The number of first- and second-cycle graduates, which is excellent from year to year, is a good indicator of success in education (see the statistics section Information about the Faculty).

In the research assessment, the research activities at the University of Helsinki as a whole were grouped under 39 assessment units, which were assessed by four international assessment panels. Research at the Faculty was assessed by the Life Science panel, whose positive findings were pleasing. Although this evaluation too was based on self-assessment, bibliometric assessments on publishing were also utilised. Research at the Faculty is focused under the One Health theme, a strategic choice that was highlighted as a particular success in the faculty-specific assessment included in the final report. The international panel found the scientific quality of the Faculty to be very high and its societal impact to be excellent, in addition to which the research infrastructure and unit viability were also considered excellent.

The launch of the Helsinki One Health (HOH) network and assistant/associate professorship recruitments infused the Faculty’s year with additional positive activity. The PROFI4 funding awarded by the Academy of Finland to HOH and external funding granted by businesses and foundations helped the Faculty hire seven new professors on the tenure track, some of whose positions are shared by the Faculty of Pharmacy, the Faculty of Agriculture and Forestry, the Faculty of Medicine and the Finnish Food Authority. Filling of the eighth position was left to be completed in 2020. In addition to the posts above, the Faculty was able to recruit a tenure track professor, a need that has long existed for the equine field. These new positions are a further boost to the Faculty’s research activities and education.

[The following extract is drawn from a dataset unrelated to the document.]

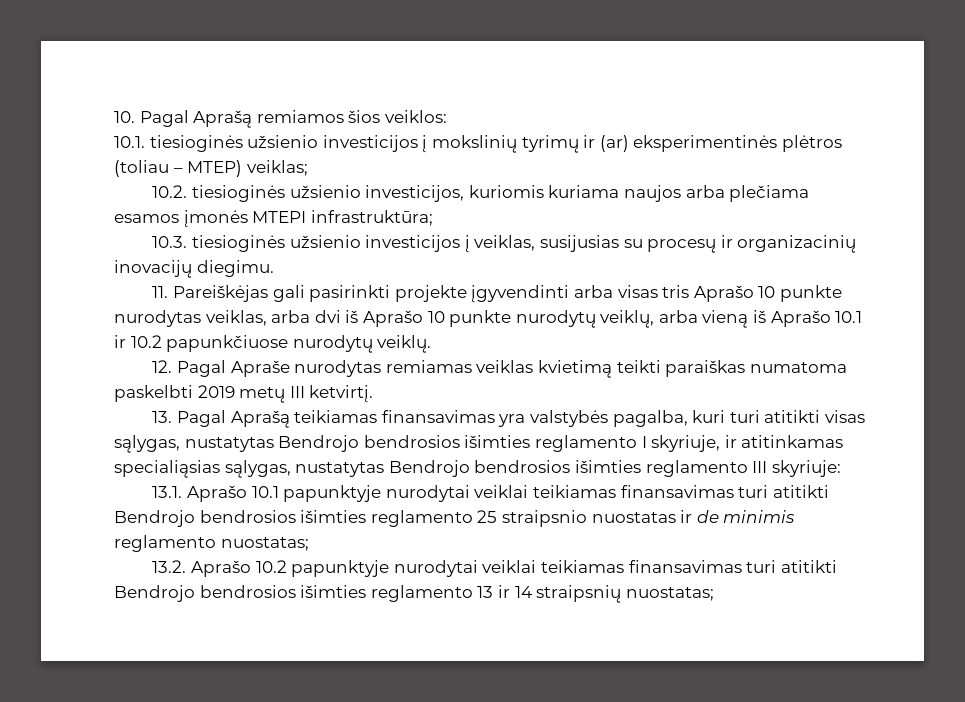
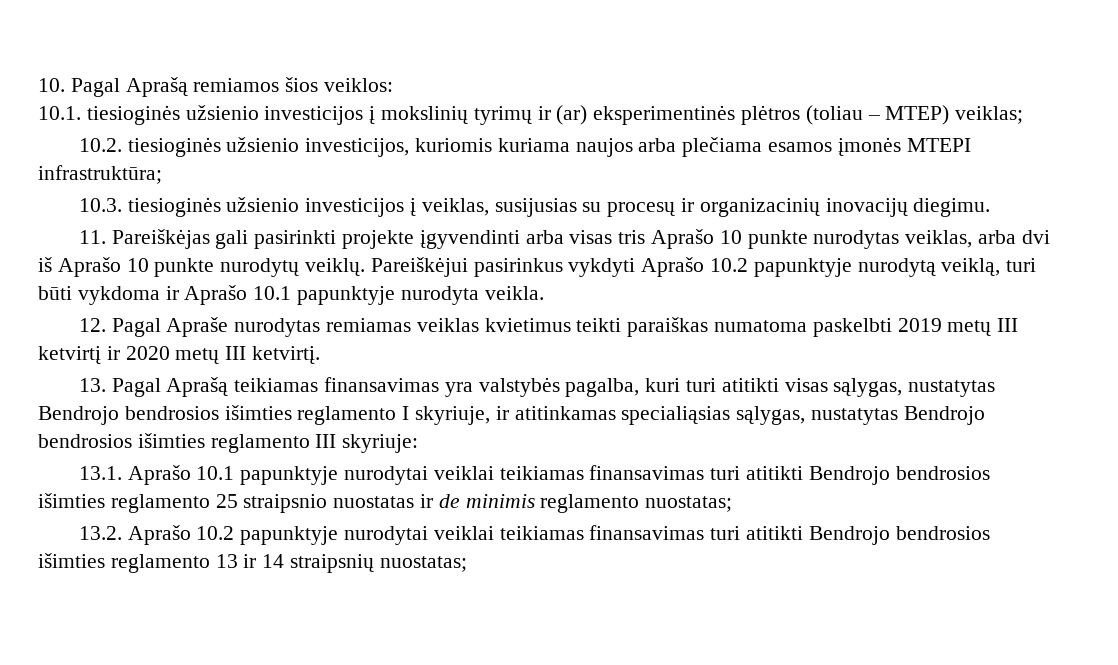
- 11. Pareiškėjas gali pasirinkti projekte įgyvendinti arba visas tris Aprašo 10 punkte nurodytas veiklas, arba dvi iš Aprašo 10 punkte nurodytų veiklų, arba vieną iš Aprašo 10.1 ir 10.2 papunkčiuose nurodytų veiklų.
+ 11. Pareiškėjas gali pasirinkti projekte įgyvendinti arba visas tris Aprašo 10 punkte nurodytas veiklas, arba dvi iš Aprašo 10 punkte nurodytų veiklų. Pareiškėjui pasirinkus vykdyti Aprašo 10.2 papunktyje nurodytą veiklą, turi būti vykdoma ir Aprašo 10.1 papunktyje nurodyta veikla.
- 12. Pagal Apraše nurodytas remiamas veiklas kvietimą teikti paraiškas numatoma paskelbti 2019 metų III ketvirtį.
+ 12. Pagal Apraše nurodytas remiamas veiklas kvietimus teikti paraiškas numatoma paskelbti 2019 metų III ketvirtį ir 2020 metų III ketvirtį.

New innovations are expected from the University for the benefit of society and business life. During the year, one such business collaboration reached a significant milestone. In the discipline of pharmacology at the Faculty, a research group operated by Juhana Honkavaara, Marja Raekallio and Outi Vainio innovated a new use for an existing pharmacological molecule, which further increases the safety of safe animal sedation. The related research was supported by the Vetcare Oy company, and in the past 10 years or so, 11 related doctoral dissertations have been or are about to be completed, while several dozen international publications have been released on the topic. The molecule is about to receive a marketing authorisation on the American and European markets under the trade name Vatinoxan®. It is very rare for pharmacological agent discoveries made at universities to reach the markets. This success would not have been possible without the collaboration between Vetcare Oy and the Faculty.

In 2019 the University as a whole was kept busy with drawing up a new strategic plan for the term 2021–2030. The ten-year strategy period matches the strategy of the Ministry of Education and Culture, which extends to 2030, but in place of the previous four-year cycles this longer term represents a new approach. The core duties of the University – the accumulation of research-based knowledge, the provision of research-based education, interaction with the surrounding society and the education of students to serve their country and humanity at large – are permanent, and ten years is not a long time for their implementation.

In 2019 the long-awaited renovation of the Product Animal Hospital at the Saari Manor location in Mäntsälä finally commenced after a previous delay that caused a great deal of grief. The renovation will be completed in 2020, providing the education offered in production animal medicine with appropriate facilities. The small animal clinic in Saari will also gain new facilities at the end of the old clinic building.

The dean and vice-deans of the Faculty were reinforced with the addition of Professor Maria Fredriksson-Ahomaa who started serving as the vice-dean in charge of international and bilingual affairs. Maria has also previously held this position, and her return afforded the leadership a welcome colleague with whom to share the workload.

The successes of the past year would not have been achieved without the commitment and considerable contribution of the staff and students. A big thanks to you all!